ChefTodd, good advice, but you just made my stomach flip. Gads!!! How can I get across that I serve delicious and healthy food all made from scratch, great bakery items, cater events large and small while sounding pithy and clever? 

Have I mentioned how much I hate this?


----------



## cheftoddmohr (Apr 17, 2009)

"I'm proud to be able to share in the happiest events in people's lives
while improving their health and nutrition at the same time"

Really, how do you do that?

"I own xxxx catering company, we host weddings, birthday parties, anniversaries with the most wholesome, scratch-made food available".

(here's the line I've always used)
"Plus, I'm always at a party! What could be better?"


----------



## boar_d_laze (Feb 13, 2008)

If you can manage to use each of the following words, "friends," "family," "Tuscan," and "healthy" in every sentence, they'll think you're from the Food Network.

No matter how perky you are, you'll make friends and win customers by reminding them you're not Rachel Ray. 

BDL


----------



## kyheirloomer (Feb 1, 2007)

Lentil, you need to stop self-intimidating yourself.

Keep in mind that the host is there to make you look and sound good. So just think of the experience as sitting in your own living room, chatting with a friend. That's what it will wind up being. 

Besides which, it's a community access station---which means there will only be six people watching it, two of whom are your parents. Nothing to drive yourself crazy over. 

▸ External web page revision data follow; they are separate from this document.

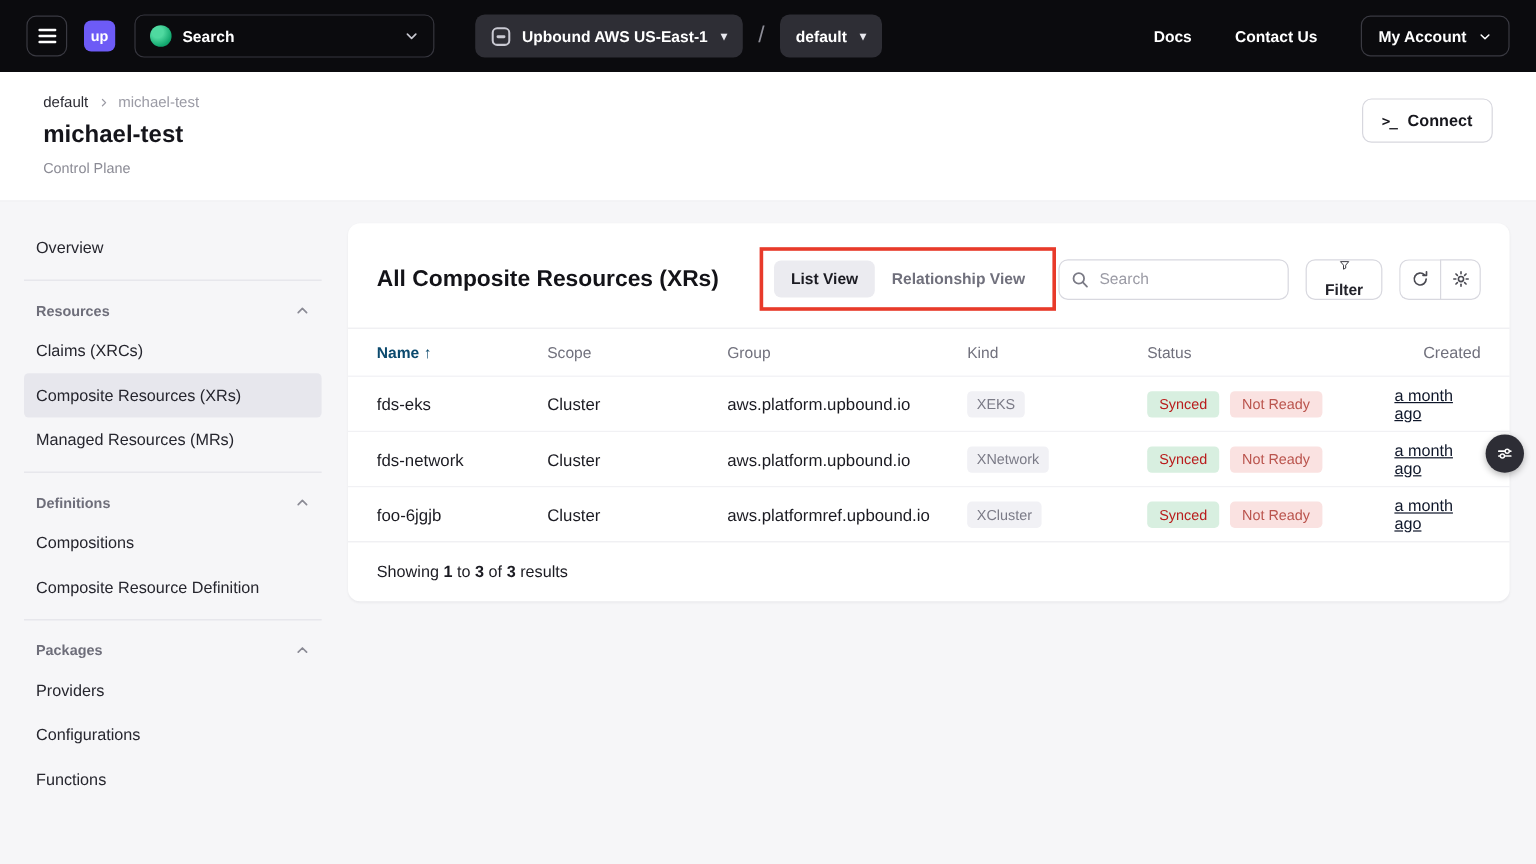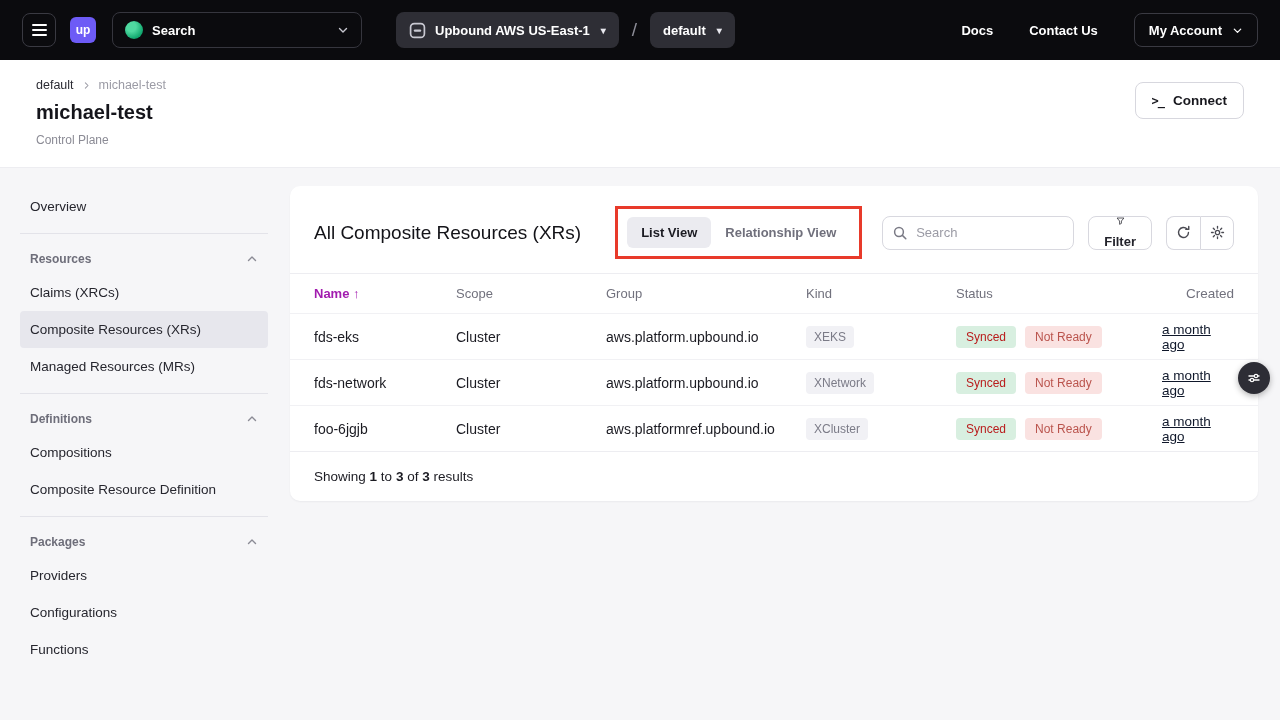--- a/index.html
+++ b/index.html
@@ -43,7 +43,7 @@
   
   .card { position:absolute; left:290px; top:186px; width:968px; background:#fff; border-radius:10px; box-shadow:0 1px 2px rgba(20,20,30,.05); }
   .card-head { display:flex; align-items:center; padding:20px 24px 14px 24px; }
-  .card-title { font-size:19px; font-weight:400; color:#131318;text-align:right; }
+  .card-title { font-size:19px; font-weight:700; color:#131318;text-align:right; }
   .annotation-box { border:3px solid #e83a2a; padding:8px 9px; margin-left:34px; display:flex; }
   .view-toggle { display:flex; align-items:center; }
   .view-btn { border:none; background:transparent; font-family:inherit; font-size:13px; font-weight:bold; color:#70707c; padding:8px 14px; border-radius:6px; cursor:pointer; white-space:nowrap; }

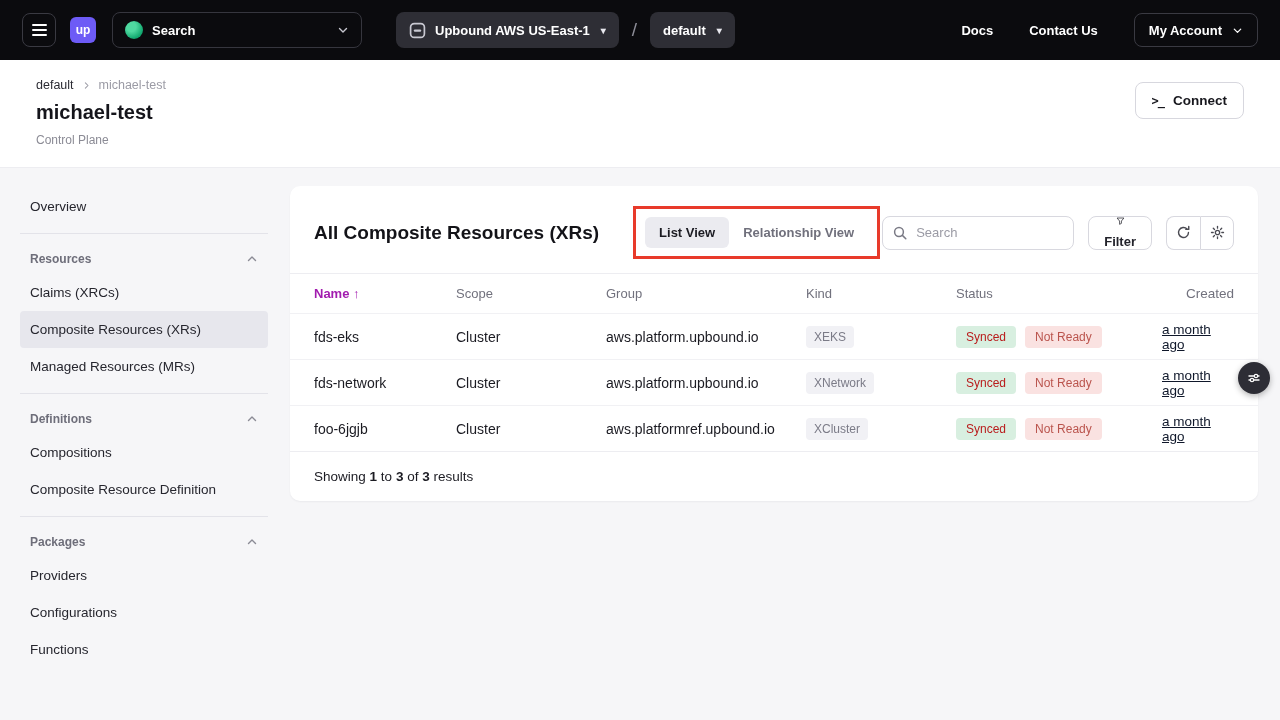--- a/index.html
+++ b/index.html
@@ -61,7 +61,7 @@
   
   .tbl-header, .tbl-row { display:grid; grid-template-columns:142px 150px 200px 150px 206px 1fr; align-items:center; padding:0 24px; }
   .tbl-header { height:40px; border-top:1px solid #ededf1; font-size:13px; color:#71717d; }
-  .th-name { color:#a21caf; font-weight:bold; cursor:pointer; }
+  .th-name { color:#0c4a6e; font-weight:bold; cursor:pointer; }
   .tbl-row { height:46px; border-top:1px solid #f1f1f4; font-size:14px; color:#1b1b22; }
   .kind-badge { display:inline-block; background:#f1f1f5; color:#7b7b87; font-size:12px; padding:4px 8px; border-radius:4px; }
   .status-cell { display:flex; gap:9px; }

Seriously, just relax, have a little fun with it, and get your message across. It'll all be fine.


----------



## ed buchanan (May 29, 2006)

You will do great. Congrats.


----------



## shroomgirl (Aug 11, 2000)

Have written info about your business.....make sure the host gets it ASAP,

Take food.....make sure it's got lots of pretty color (no hummos)......leave it for the television staff/host. Have something that can be eaten on stage.....so he can ooooo aaaa about your food.

Make sure they (producer especially) knows you'd be available if they need someone from the___________food community.

I've food styled for visiting chef authors, as well as promoted chefs/farmers markets for 10 years. It gets easier.


----------